Problem to solve:
Wherever the word "záväzné" turns up in a line of the entries, copy that line.

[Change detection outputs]

● ● ● ● ●

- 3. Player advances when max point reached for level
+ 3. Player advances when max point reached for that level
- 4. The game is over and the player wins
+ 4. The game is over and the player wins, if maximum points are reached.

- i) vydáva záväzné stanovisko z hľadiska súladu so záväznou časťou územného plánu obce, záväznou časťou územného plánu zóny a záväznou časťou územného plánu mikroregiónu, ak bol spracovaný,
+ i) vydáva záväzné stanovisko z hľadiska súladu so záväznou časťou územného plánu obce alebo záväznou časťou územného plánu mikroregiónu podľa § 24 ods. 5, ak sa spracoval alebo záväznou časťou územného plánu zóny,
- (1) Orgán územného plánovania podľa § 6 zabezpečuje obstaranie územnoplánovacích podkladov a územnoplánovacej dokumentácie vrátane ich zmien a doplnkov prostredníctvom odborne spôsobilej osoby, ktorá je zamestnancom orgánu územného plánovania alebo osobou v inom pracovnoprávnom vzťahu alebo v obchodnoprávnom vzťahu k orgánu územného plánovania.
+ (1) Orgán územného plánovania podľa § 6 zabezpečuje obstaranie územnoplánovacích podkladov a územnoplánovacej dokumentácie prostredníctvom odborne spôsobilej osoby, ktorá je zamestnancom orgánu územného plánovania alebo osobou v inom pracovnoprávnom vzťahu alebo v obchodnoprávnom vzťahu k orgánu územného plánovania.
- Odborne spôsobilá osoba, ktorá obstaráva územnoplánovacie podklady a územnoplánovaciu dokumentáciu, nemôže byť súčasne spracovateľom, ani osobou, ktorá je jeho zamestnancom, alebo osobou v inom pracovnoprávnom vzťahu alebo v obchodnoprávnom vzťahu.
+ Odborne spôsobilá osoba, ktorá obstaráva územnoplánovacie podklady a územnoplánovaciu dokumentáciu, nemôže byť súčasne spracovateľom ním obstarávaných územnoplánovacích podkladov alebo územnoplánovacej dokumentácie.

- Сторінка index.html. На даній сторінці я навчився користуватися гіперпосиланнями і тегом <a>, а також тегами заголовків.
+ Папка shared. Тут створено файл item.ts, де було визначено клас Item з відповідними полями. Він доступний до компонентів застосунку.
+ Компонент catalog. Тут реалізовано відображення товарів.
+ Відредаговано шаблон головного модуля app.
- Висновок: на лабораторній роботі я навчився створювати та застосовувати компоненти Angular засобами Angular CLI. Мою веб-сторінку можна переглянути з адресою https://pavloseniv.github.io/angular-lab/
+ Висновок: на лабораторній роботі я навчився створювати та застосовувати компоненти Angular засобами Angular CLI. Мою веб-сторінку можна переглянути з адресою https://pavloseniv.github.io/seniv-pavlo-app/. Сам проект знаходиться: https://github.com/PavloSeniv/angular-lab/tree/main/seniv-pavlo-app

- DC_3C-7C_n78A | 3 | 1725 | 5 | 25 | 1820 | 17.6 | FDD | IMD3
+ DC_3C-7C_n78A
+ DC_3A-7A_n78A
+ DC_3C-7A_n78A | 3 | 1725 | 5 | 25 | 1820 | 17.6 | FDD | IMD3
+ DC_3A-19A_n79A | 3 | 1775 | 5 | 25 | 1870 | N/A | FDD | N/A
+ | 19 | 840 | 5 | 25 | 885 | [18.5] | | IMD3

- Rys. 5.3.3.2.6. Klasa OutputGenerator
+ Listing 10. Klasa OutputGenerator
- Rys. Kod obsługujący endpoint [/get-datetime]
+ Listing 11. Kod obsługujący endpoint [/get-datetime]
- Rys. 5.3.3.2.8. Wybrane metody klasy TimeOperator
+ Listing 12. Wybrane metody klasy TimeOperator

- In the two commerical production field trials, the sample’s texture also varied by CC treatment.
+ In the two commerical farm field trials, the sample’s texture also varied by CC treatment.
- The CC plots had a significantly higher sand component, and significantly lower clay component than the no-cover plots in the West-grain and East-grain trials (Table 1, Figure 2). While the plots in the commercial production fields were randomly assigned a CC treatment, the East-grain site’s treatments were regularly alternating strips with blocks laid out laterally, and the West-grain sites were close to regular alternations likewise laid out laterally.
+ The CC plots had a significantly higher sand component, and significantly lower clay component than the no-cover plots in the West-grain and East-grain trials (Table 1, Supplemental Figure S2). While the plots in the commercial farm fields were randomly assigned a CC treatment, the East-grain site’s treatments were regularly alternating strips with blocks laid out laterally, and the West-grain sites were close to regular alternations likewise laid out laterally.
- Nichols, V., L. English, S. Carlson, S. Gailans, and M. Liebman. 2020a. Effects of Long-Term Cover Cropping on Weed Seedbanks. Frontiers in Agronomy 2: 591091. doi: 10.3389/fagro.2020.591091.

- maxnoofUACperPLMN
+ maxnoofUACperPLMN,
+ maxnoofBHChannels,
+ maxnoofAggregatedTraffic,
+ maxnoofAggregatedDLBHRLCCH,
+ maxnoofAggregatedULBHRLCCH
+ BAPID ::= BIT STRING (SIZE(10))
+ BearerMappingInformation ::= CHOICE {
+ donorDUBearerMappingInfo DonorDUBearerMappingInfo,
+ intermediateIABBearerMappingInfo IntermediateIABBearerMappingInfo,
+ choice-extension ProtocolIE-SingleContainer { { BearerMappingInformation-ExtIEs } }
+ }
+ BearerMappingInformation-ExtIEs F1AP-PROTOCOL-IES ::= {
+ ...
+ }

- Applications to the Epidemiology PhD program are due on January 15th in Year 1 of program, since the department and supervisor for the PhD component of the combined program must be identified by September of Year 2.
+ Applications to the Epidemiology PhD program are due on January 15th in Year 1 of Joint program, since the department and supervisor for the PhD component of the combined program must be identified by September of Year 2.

● ● ● ● ●

Worked solution:
- i) vydáva záväzné stanovisko z hľadiska súladu so záväznou časťou územného plánu obce, záväznou časťou územného plánu zóny a záväznou časťou územného plánu mikroregiónu, ak bol spracovaný,
+ i) vydáva záväzné stanovisko z hľadiska súladu so záväznou časťou územného plánu obce alebo záväznou časťou územného plánu mikroregiónu podľa § 24 ods. 5, ak sa spracoval alebo záväznou časťou územného plánu zóny,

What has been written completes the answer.